[Start of Attachment]

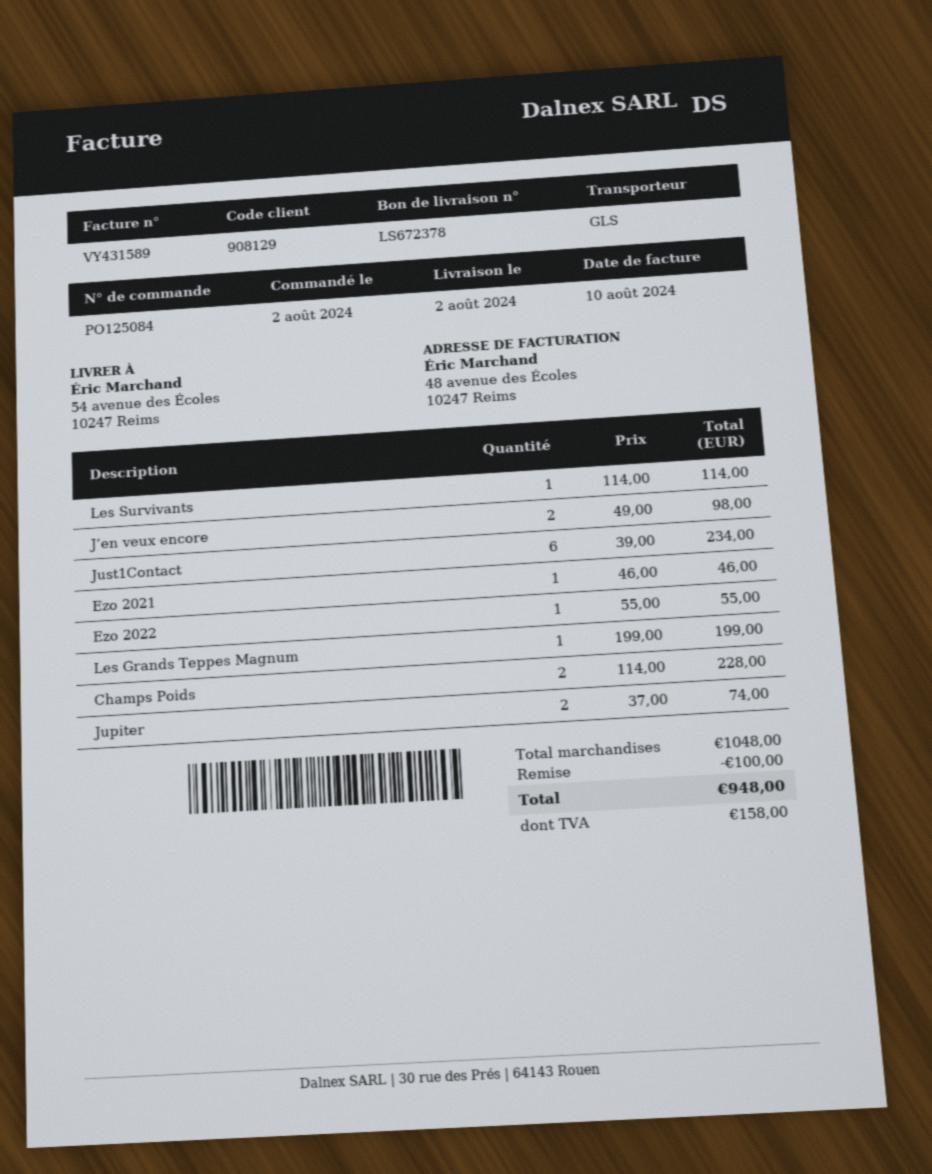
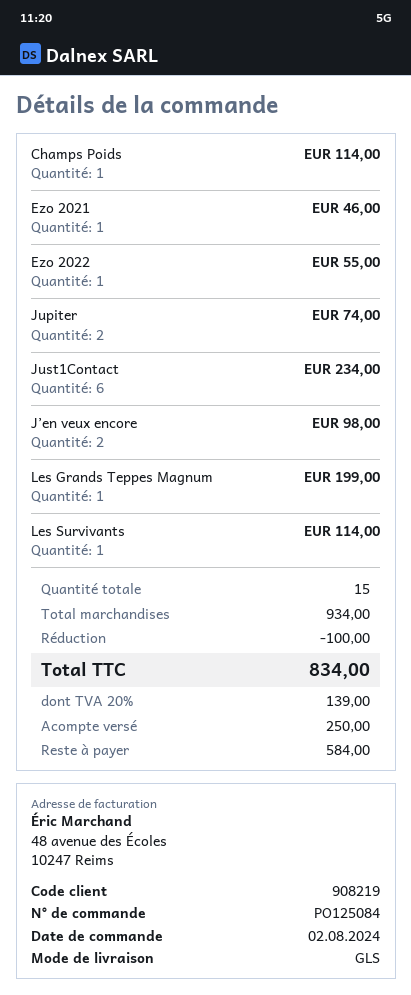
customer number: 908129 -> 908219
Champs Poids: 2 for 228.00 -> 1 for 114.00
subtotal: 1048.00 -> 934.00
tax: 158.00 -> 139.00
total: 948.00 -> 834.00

[End of Attachment]
[Start of Attachment]

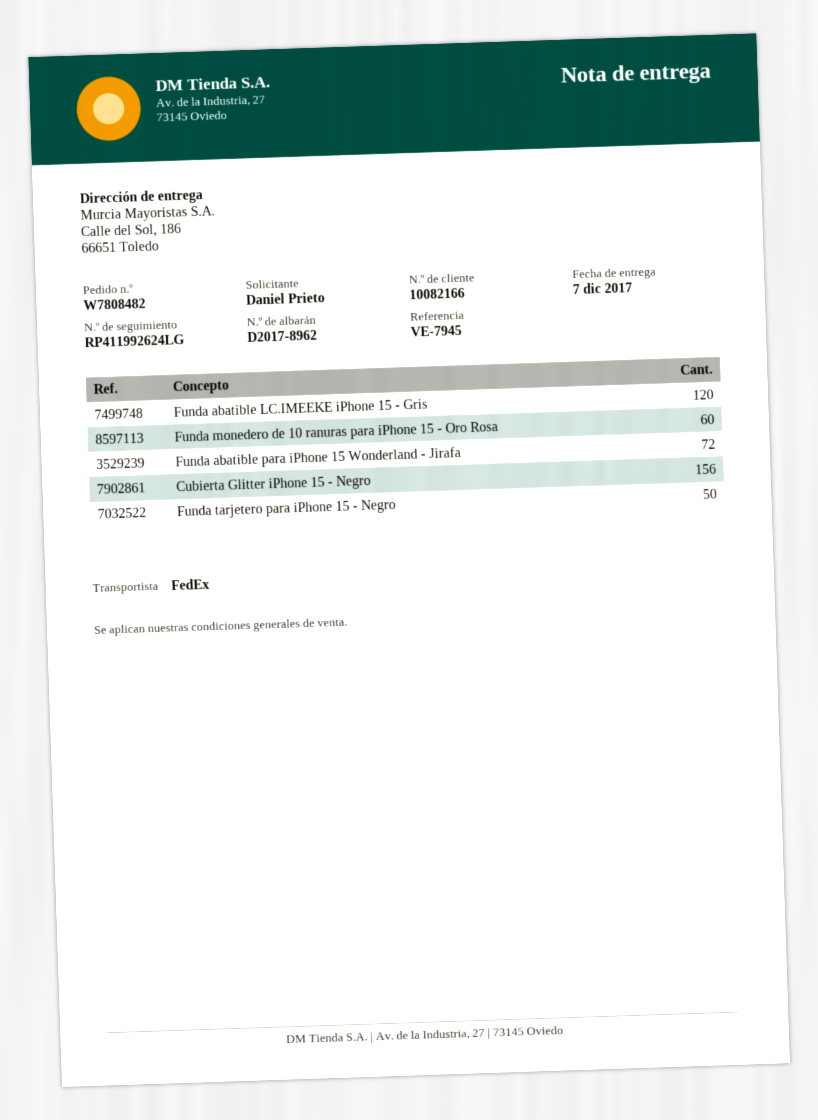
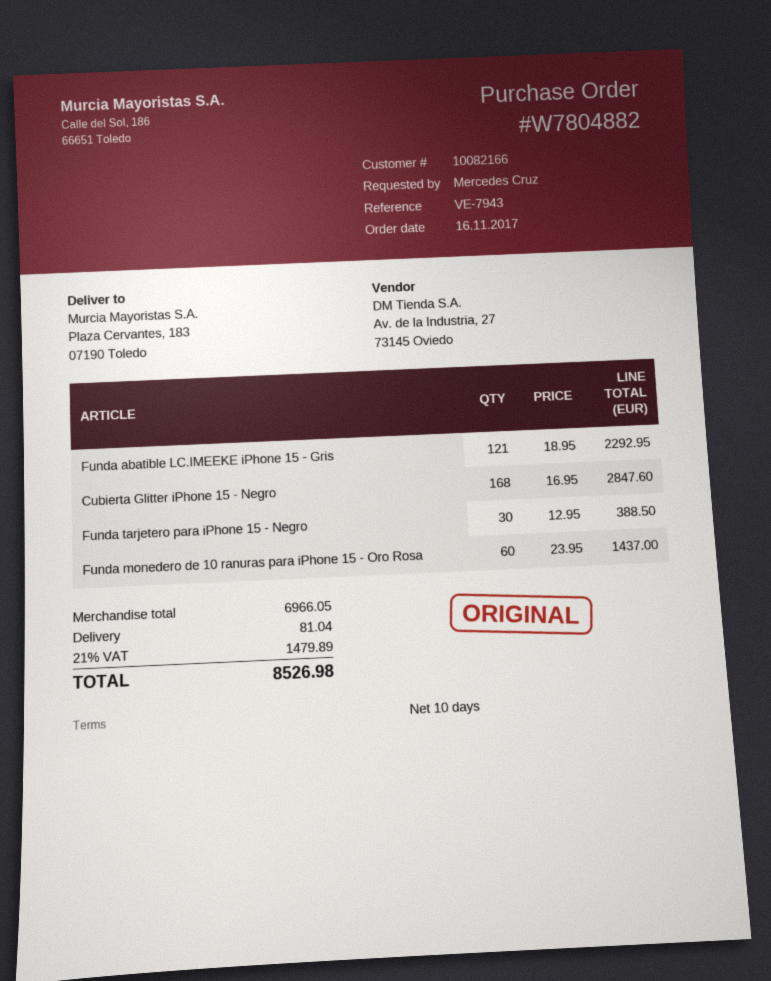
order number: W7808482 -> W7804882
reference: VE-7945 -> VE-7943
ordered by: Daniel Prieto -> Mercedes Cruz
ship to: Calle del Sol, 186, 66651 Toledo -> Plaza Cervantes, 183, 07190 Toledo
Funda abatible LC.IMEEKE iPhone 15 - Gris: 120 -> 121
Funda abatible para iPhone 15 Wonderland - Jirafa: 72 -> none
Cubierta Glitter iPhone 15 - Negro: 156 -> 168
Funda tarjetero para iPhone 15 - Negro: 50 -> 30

[End of Attachment]

[WHAT IS NEEDED]: Your answer must consist solely of the lines above between the line holding "ordered by: Daniel Prieto -> Mercedes Cruz" and the line holding "Funda tarjetero para", inclusive, copied exactly.

[RESULT]:
ordered by: Daniel Prieto -> Mercedes Cruz
ship to: Calle del Sol, 186, 66651 Toledo -> Plaza Cervantes, 183, 07190 Toledo
Funda abatible LC.IMEEKE iPhone 15 - Gris: 120 -> 121
Funda abatible para iPhone 15 Wonderland - Jirafa: 72 -> none
Cubierta Glitter iPhone 15 - Negro: 156 -> 168
Funda tarjetero para iPhone 15 - Negro: 50 -> 30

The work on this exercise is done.